◆ **Work required**: Would you transcribe the entries below word for word, omitting all images?

(Before and after images)
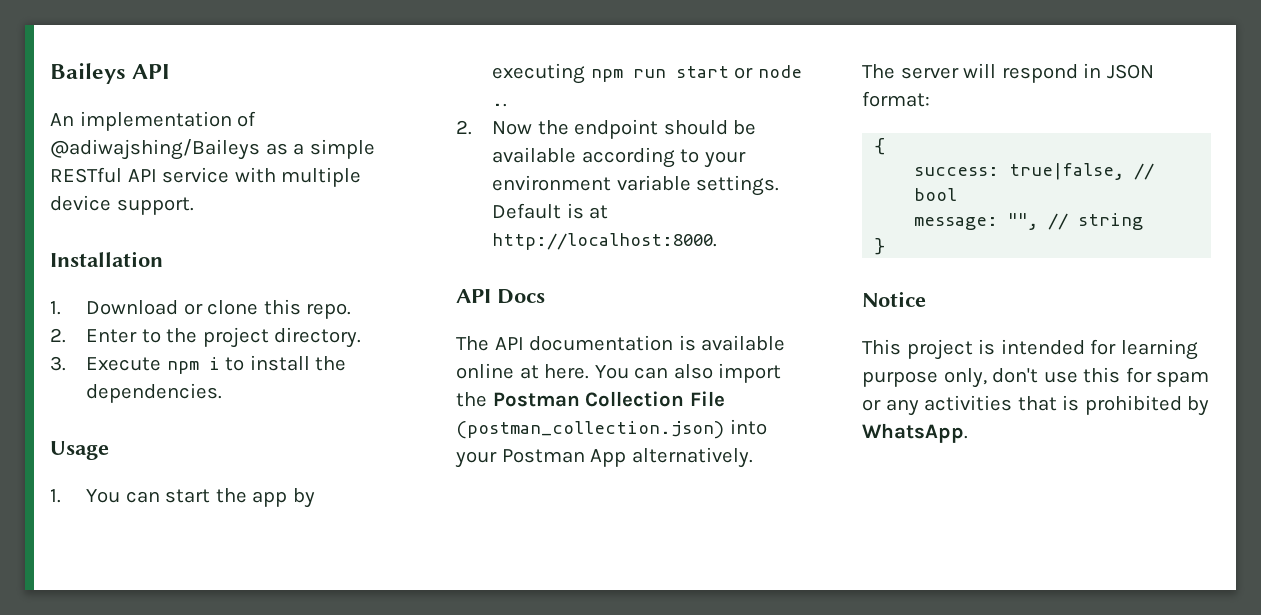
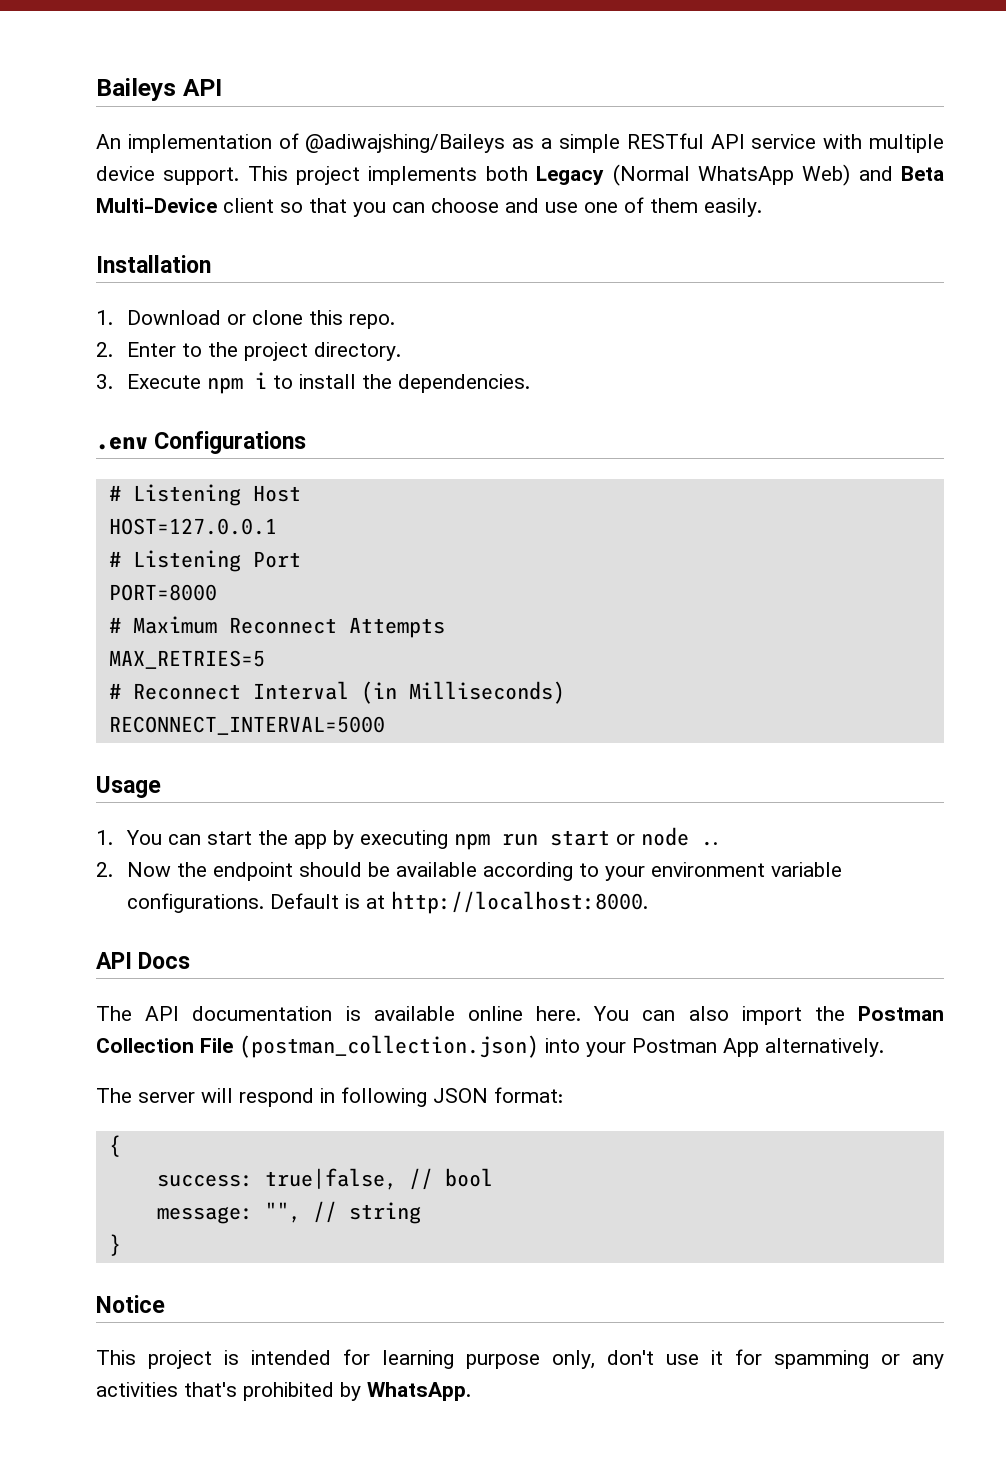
+ This project implements both Legacy (Normal WhatsApp Web) and Beta Multi-Device client so that you can choose and use one of them easily.
+ .env Configurations
+ # Listening Host
+ HOST=127.0.0.1
+ # Listening Port
+ PORT=8000
+ # Maximum Reconnect Attempts
+ MAX_RETRIES=5
+ # Reconnect Interval (in Milliseconds)
+ RECONNECT_INTERVAL=5000
- 2. Now the endpoint should be available according to your environment variable settings.
+ 2. Now the endpoint should be available according to your environment variable configurations.
- The API documentation is available online at here.
+ The API documentation is available online here.
- The server will respond in JSON format:
+ The server will respond in following JSON format:
- This project is intended for learning purpose only, don't use this for spam or any activities that is prohibited by WhatsApp.
+ This project is intended for learning purpose only, don't use it for spamming or any activities that's prohibited by WhatsApp.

◆ **Exercise output**:
+ This project implements both Legacy (Normal WhatsApp Web) and Beta Multi-Device client so that you can choose and use one of them easily.
+ .env Configurations
+ # Listening Host
+ HOST=127.0.0.1
+ # Listening Port
+ PORT=8000
+ # Maximum Reconnect Attempts
+ MAX_RETRIES=5
+ # Reconnect Interval (in Milliseconds)
+ RECONNECT_INTERVAL=5000
- 2. Now the endpoint should be available according to your environment variable settings.
+ 2. Now the endpoint should be available according to your environment variable configurations.
- The API documentation is available online at here.
+ The API documentation is available online here.
- The server will respond in JSON format:
+ The server will respond in following JSON format:
- This project is intended for learning purpose only, don't use this for spam or any activities that is prohibited by WhatsApp.
+ This project is intended for learning purpose only, don't use it for spamming or any activities that's prohibited by WhatsApp.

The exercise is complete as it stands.